### DATA EXTRACTS ###
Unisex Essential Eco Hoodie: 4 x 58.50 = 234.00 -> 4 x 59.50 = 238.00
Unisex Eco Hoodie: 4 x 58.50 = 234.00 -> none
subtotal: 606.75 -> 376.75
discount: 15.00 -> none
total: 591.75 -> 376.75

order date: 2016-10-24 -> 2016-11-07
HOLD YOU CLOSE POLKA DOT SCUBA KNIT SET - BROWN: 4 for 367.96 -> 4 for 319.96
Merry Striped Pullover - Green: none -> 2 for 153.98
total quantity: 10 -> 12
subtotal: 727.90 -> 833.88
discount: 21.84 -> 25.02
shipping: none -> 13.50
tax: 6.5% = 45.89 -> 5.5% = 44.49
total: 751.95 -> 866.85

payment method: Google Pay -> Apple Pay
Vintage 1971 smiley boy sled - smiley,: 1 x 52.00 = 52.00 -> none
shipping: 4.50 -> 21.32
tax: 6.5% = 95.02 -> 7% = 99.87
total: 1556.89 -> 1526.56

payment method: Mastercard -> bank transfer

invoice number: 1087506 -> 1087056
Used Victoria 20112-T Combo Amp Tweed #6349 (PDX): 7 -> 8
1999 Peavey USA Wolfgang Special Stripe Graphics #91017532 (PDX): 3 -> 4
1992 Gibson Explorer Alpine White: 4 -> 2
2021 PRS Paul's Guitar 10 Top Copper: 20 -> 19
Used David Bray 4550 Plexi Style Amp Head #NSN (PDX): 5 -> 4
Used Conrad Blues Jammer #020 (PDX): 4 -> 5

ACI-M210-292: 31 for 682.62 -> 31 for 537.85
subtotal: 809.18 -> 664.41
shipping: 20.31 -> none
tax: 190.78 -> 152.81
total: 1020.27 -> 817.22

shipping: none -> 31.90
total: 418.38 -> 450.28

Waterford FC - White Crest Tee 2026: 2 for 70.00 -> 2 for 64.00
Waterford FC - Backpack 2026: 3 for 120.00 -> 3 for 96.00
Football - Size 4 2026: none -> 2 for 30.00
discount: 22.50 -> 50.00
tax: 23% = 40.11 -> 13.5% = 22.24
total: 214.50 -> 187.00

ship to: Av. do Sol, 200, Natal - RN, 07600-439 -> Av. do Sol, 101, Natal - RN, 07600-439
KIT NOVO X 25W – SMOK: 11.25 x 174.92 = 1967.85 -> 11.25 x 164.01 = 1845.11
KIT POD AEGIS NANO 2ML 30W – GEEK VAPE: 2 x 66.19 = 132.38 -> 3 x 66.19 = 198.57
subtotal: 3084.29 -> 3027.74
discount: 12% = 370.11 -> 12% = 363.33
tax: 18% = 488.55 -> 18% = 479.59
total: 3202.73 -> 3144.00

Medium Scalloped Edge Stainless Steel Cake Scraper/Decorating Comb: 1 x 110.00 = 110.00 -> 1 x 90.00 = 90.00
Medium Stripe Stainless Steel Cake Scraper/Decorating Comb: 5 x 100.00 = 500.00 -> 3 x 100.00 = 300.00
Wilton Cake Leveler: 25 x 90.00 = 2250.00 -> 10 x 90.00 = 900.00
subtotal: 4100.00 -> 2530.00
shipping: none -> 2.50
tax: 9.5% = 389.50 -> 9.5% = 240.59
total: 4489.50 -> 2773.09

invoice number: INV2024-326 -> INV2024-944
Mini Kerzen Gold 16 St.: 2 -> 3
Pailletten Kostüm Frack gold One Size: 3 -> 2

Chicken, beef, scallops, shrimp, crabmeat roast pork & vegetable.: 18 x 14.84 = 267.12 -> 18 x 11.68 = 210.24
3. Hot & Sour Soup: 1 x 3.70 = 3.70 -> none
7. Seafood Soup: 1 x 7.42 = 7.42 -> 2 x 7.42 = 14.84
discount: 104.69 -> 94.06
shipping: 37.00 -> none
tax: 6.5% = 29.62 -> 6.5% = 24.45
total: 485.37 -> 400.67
###
### TASK DESCRIPTION
Taking the records above as input, show every line in which the word "White" is present.

### RESULT FOR THIS EXERCISE
1992 Gibson Explorer Alpine White: 4 -> 2
Waterford FC - White Crest Tee 2026: 2 for 70.00 -> 2 for 64.00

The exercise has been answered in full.